Most U.S. airports use the same three-letter location identifier for the FAA and IATA, but Bridgeport Municipal Airport is XBP (formerly 1F9) to the FAA and has no IATA code.

== Facilities and aircraft ==
Bridgeport Municipal Airport covers 206 acre and has one asphalt runway, 18/36, 5,005 x 75 ft (1,526 x 23 m).

In the year ending September 20, 2022, the airport had 22,400 aircraft operations, all general aviation. 30 aircraft were then based at the airport: 24 single engine, and 6 multi-engine.
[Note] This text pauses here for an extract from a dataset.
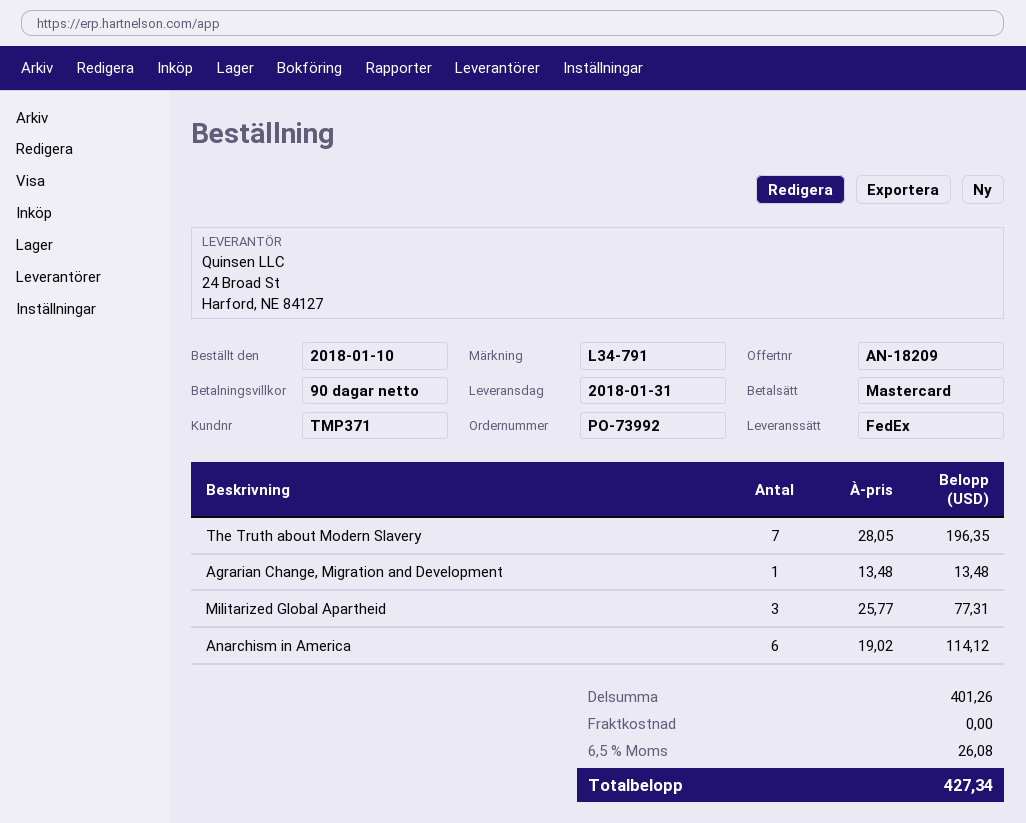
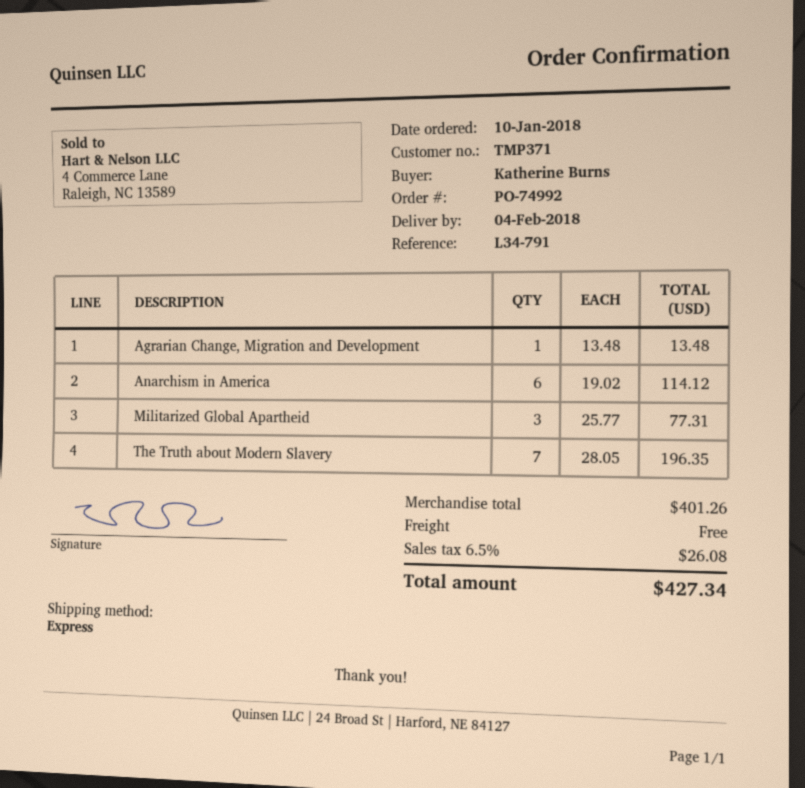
order number: PO-73992 -> PO-74992
delivery date: 2018-01-31 -> 2018-02-04
shipping method: FedEx -> express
== Accidents and incidents ==
- 16 July 2001: In a rare case of airplane theft, two men stole a Piper PA-28-180 from Parker County Airport near Weatherford, Texas, but crashed while attempting to land at Bridgeport Municipal Airport a short time later. Hudson Oaks police speculated that the men intended to refuel the aircraft in Bridgeport before flying it to Oklahoma. Neither of the thieves had ever held a pilot certificate, but the man who acted as pilot reportedly had 6 hours of prior flight time. (Note: The circumstances of the man's prior flight time are not made clear in the NTSB accident report, but it is likely that he had taken the controls while a certificated pilot was acting as pilot-in-command.) The aircraft impacted the runway in a nose-down attitude and slid for a considerable distance; both men suffered serious injuries. No verifiable problems were found in the engine, airframe, or flight controls. The accident was attributed to "the non-certificated pilot's improper flare which resulted in a hard landing."